Loss of KMT2C reprograms the epigenomic landscape in hPSCs resulting in NODAL overexpression and a failure of hemogenic endothelium specification

Abstract

Germline or somatic variation in the family of KMT2 lysine methyltransferases have been associated with a variety of congenital disorders and cancers. Notably, KMT2A-fusions are prevalent in 70% of infant leukaemias but fail to phenocopy short latency leukaemogenesis in mammalian models, suggesting additional factors are necessary for transformation. Given the lack of additional somatic mutation, the role of epigenetic regulation in cell specification, and our prior results of germline KMT2C variation in infant leukaemia patients, we hypothesized that germline dysfunction of KMT2C altered haematopoietic specification. In isogenic KMT2C KO hPSCs, we found genome-wide differences in histone modifications at active and poised enhancers, leading to gene expression profiles akin to mesendoderm rather than mesoderm highlighted by a significant increase in NODAL expression and WNT inhibition, ultimately resulting in a lack of in vitro hemogenic endothelium specification. These unbiased multi-omic results provide new evidence for germline mechanisms increasing risk of early leukaemogenesis.

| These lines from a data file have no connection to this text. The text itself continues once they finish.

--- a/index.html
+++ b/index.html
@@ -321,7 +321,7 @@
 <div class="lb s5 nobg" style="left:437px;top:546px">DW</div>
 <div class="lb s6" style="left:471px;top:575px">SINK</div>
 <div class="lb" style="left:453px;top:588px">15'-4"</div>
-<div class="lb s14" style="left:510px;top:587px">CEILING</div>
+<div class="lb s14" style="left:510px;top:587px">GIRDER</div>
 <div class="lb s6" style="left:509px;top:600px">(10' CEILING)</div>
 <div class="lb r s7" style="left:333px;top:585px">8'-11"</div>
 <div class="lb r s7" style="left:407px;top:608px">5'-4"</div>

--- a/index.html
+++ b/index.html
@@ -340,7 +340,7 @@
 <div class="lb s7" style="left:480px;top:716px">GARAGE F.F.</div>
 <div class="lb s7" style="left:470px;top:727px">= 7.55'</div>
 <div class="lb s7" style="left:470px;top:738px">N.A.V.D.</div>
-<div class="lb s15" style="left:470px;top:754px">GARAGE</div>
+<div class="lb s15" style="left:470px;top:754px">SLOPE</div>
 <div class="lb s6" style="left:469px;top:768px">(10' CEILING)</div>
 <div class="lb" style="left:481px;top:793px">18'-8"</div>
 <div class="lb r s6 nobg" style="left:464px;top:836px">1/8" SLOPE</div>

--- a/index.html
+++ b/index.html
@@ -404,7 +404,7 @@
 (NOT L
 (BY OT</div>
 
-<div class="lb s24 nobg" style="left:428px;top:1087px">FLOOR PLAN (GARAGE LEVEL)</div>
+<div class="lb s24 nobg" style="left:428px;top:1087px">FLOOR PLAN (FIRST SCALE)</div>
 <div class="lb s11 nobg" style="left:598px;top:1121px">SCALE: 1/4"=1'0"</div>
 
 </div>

Keywords: Histone methyltransferases; chromatin remodelling; development; gene expression; hemogenic endothelium; mesoderm; pluripotency.

Figure 1.

KMT2CKO pluripotent cells fail to specify hemogenic endothelium. hiPSCs (A panels) and H1 hESCs (B panels) with and without KMT2C were directed through haematopoietic differentiation according to the protocol by Sturgeon et al. (Sturgeon CM, Nat Biotech 2014). In all four cell lines, comparable amounts of CD34+/CD43- cells were specified (A1, A2, B1, B2). To differentiate between arterial, venous and hemogenic endothelium, the CD34+ CD43- cells were further subsorted via CD73 and CD184. HE is CD73-CD184- (boxes). In both KMT2CKO pluripotent lines, there is a failure to specify hemogenic endothelium at levels equivalent to WT. Chi-square analyses found the decrease in hemogenic endothelium to be significant with p-values ≤0.01 for both human iPSCs and ESCs as listed in Experimental Procedures under ‘Directed hematopoietic differentiation.’

Figure 2.

RNA-seq reveals 319 differentially expressed genes in KMT2CKO hiPSCs. (a) Volcano plot for fold change in expression (Y-axis) against the log of the fold change (X-axis). (b) Triplicates of RNA-seq from each cell line show consistent differences in gene expression across 319 genes. (c) PCA analysis reveals that KMT2CKO cells more closely resemble mesendoderm than any of the three germ layers.

Figure 3.

Epigenome tracks showing histone modifications, ATAC-seq peaks and relative RNA expression for NODAL, its regulator CER1 and two of its ligands, BMP4 and WNT3 in WT and KMT2CKO hiPSCs. Each gene demonstrates higher expression in the KMT2CKO compared to WT (boxes in the RNA tracks) while NODAL, BMP4 and WNT3 show the expected decrease in H3K4me3 in the KMT2CKO (boxes in the H3K4me3 tracks).

Figure 4.

Schematic overview of how the lack of KMT2C-mediated histone modifications in hPSCs alters cell fate specification in vitro.